Distributed Systems Series — Part 2.3: Communication & Coordination
The Problem Nobody Thinks About Until It Breaks Everything
Service discovery and naming in distributed systems solve a problem that feels trivial until it does not. When engineers first build a distributed system, they wire services together with hardcoded addresses. Service A calls http://payments-service:8080. It works. The system ships.
Then the payments service gets redeployed. Its IP address changes. Service A starts failing. Someone updates the config, redeploys, everything works again — until it happens next week. At three services this is annoying. At thirty it is unmanageable. At three hundred it is a full-time job that still produces outages.
This is the naming and discovery problem. It sounds mundane. It is not. Every distributed system above a trivial scale must answer the same fundamental question: how does one service find another, reliably, in a system where addresses change constantly? And the answer is not “update the config more carefully.” It is to stop relying on static configuration entirely and use a discovery system that tracks the current state of the world in real time.

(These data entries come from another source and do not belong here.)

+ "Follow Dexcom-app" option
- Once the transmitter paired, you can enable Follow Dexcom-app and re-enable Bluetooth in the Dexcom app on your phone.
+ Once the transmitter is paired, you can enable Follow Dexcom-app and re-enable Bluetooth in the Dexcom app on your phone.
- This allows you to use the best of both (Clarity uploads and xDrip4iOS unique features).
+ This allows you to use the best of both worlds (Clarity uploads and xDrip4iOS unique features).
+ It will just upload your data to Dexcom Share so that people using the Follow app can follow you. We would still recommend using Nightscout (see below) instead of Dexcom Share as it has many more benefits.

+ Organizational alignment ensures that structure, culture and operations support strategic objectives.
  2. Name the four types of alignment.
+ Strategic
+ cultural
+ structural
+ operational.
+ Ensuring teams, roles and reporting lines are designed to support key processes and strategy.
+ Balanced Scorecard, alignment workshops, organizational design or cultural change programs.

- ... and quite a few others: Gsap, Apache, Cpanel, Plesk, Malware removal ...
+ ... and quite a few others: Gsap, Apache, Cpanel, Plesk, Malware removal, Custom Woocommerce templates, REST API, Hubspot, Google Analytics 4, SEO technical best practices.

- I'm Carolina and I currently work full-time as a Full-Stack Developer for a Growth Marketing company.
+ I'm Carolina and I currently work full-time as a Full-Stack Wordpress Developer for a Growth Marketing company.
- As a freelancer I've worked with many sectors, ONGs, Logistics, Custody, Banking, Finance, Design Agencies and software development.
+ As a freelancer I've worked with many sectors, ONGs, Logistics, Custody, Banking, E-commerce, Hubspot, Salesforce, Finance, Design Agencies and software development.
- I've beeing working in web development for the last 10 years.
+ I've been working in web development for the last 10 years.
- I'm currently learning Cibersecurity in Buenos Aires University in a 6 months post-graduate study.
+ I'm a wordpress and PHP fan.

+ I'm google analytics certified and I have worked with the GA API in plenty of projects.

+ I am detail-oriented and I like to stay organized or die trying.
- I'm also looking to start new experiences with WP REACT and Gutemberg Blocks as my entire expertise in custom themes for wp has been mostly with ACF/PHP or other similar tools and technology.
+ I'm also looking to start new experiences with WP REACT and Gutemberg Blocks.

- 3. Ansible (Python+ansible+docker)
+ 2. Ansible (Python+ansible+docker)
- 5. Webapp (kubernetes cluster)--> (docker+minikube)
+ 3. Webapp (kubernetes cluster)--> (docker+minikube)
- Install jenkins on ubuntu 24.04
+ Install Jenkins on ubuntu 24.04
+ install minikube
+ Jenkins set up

Why Static Configuration Fails at Scale
In a single-machine system, calling a function means jumping to a memory address that never changes at runtime. In a distributed system, the equivalent is a network endpoint — and unlike memory addresses, network endpoints are unstable by nature. Containers restart with new IP addresses assigned by the scheduler. Services scale horizontally — ten instances today, two tomorrow. Nodes fail and are replaced. Deployments roll instances in and out continuously. Services move between availability zones during rebalancing or failover.
Hardcoding addresses — or managing them in static configuration files — cannot keep pace with this rate of change. The deeper problem is that static configuration creates tight temporal coupling between services. Service A can only work correctly if it was configured with an address that is currently valid. In a dynamic system, “currently valid” is a moving target that static configuration cannot track. This is Fallacy 5 of the Eight Fallacies of Distributed Computing in direct production form: the topology does not change. It changes constantly.
Naming vs Discovery: Two Distinct Problems
These two problems are often conflated. Separating them precisely is the key to understanding why DNS alone is insufficient and why dedicated discovery systems exist.
Naming is the problem of giving services stable, human-readable identifiers that are independent of their physical location. payments-service is a name. 10.0.4.87:8080 is a location. The name should remain constant even when the location changes across deployments, restarts, and rebalancing. This separation is what allows systems to remain reconfigurable without breaking callers — as long as the name resolves correctly, the caller does not need to know or care where the service physically lives.
Discovery is the problem of resolving a name to a current, healthy location at the time of a request. Given the name payments-service, discovery answers: which specific instance, at which address, should this request go to right now? And if that instance becomes unhealthy thirty seconds from now, how does the caller learn about it before sending its next request?
DNS solves the naming problem well. It solves the discovery problem poorly. Understanding precisely why is the key to understanding every architectural decision that follows.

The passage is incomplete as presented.